Review by Frank Plowright
By the time of this collection of material from the late 1970s the team of Chris Claremont and John Byrne were really cooking with gas. Claremont notes in his introduction that the goal was “to have fun and tell great stories the best way we knew how,” and for all the well-worn and dashed off marketing cliché of that phrase, the evidence bears him out. The pair plotted in collaboration, each bringing out the best in the other, and Byrne’s graphic dynamism still looks good today, his enthusiasm shining through.
A brave story element was to separate the X-Men in a story collected in volume 3, with each party believing the other had perished, and to perpetuate this for a year during the publication of the original monthly comics. The reunion between Scott Summers and Jean Grey, alternatively Cyclops and Phoenix, is particularly well played against expectation. Readers are aware that someone is messing with Jean’s head, and the creators play fair by dropping a heavy hint to the observant when Jason Wyngarde is introduced, and repeating their clue in the penultimate chapter.
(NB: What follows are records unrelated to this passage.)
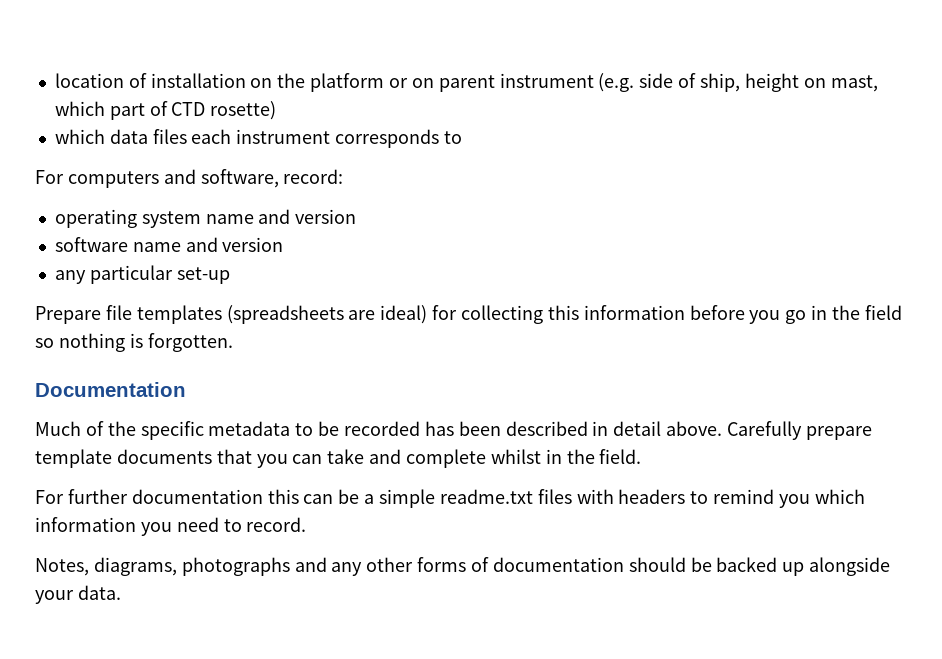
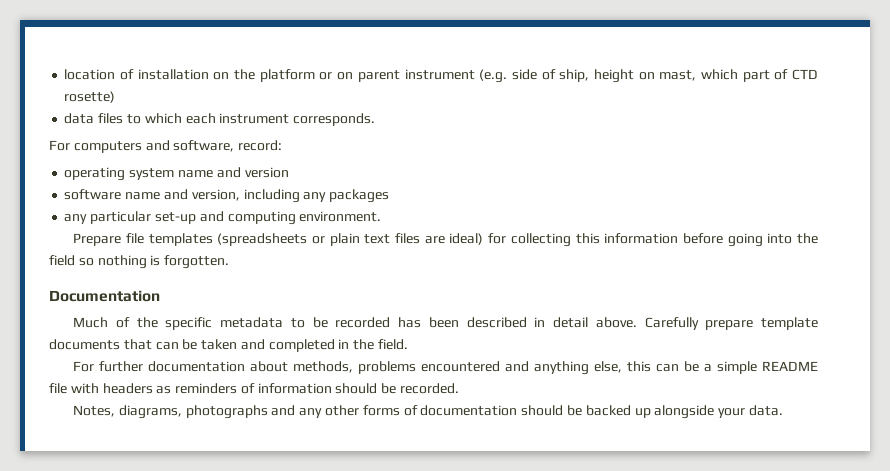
- which data files each instrument corresponds to
+ data files to which each instrument corresponds.
- software name and version
+ software name and version, including any packages
- any particular set-up
+ any particular set-up and computing environment.
- Prepare file templates (spreadsheets are ideal) for collecting this information before you go in the field so nothing is forgotten.
+ Prepare file templates (spreadsheets or plain text files are ideal) for collecting this information before going into the field so nothing is forgotten.
- Carefully prepare template documents that you can take and complete whilst in the field.
+ Carefully prepare template documents that can be taken and completed in the field.
- For further documentation this can be a simple readme.txt files with headers to remind you which information you need to record.
+ For further documentation about methods, problems encountered and anything else, this can be a simple README file with headers as reminders of information should be recorded.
That element comes to full fruition in the next collection, but there’s plenty to distract here including the introduction of several characters who’d be integral to the X-Men. Kitty Pryde makes her debut in the final chapters, deliberately re-introducing the element of youth to the X-Men, and those also bring us the Hellfire Club. That’s a curious nod toward the 19th century gathering of debauchery, replete with fetishistic costumes. Dazzler’s association with the X-Men has been more sporadic, but when forced to include a marketing-led, disco-based super heroine whose powers were a lightshow, Claremont and Byrne exceed expectations.
Before those issues there’s a hunt for a malicious energy-sapping creature Proteus perhaps extended a little too far, but also later issued as a separate collection. Neither should one look too closely into the logic of Heath Robinson inspired execution specialist Arcade. Both provide better than average thrills despite their limitations. There’s also the fundamental flaw with alien warlord Arkon, never a man to avoid starting a fight by taking something he’d probably be given if he’d only ask. His story is drawn by George Pérez, an artist similar to Byrne in relishing packing his pages with as many characters as possible. Yet for all the detail there’s never a sense of those pages being crowded, and the bonus is that it distracts from the occasional piece of askew anatomy.
Previous volumes had incorporated solid characterisation, but the soap-opera elements escalate here, with only Nightcrawler avoiding an unpleasant personal surprise. Because so much was being handled correctly, there was obviously a light editorial touch, and the one noticeable drawback is the increasing verbosity of the scripts. All too often expository dialogue is the order of the day, and while not intrusive, amid such well-defined superhero action, it’s certainly apparent.
The entire content can also be found in Uncanny X-Men Omnibus volume one, and in volume two of Essential Uncanny X-Men. In the latter case it’s in black and white on pulp paper.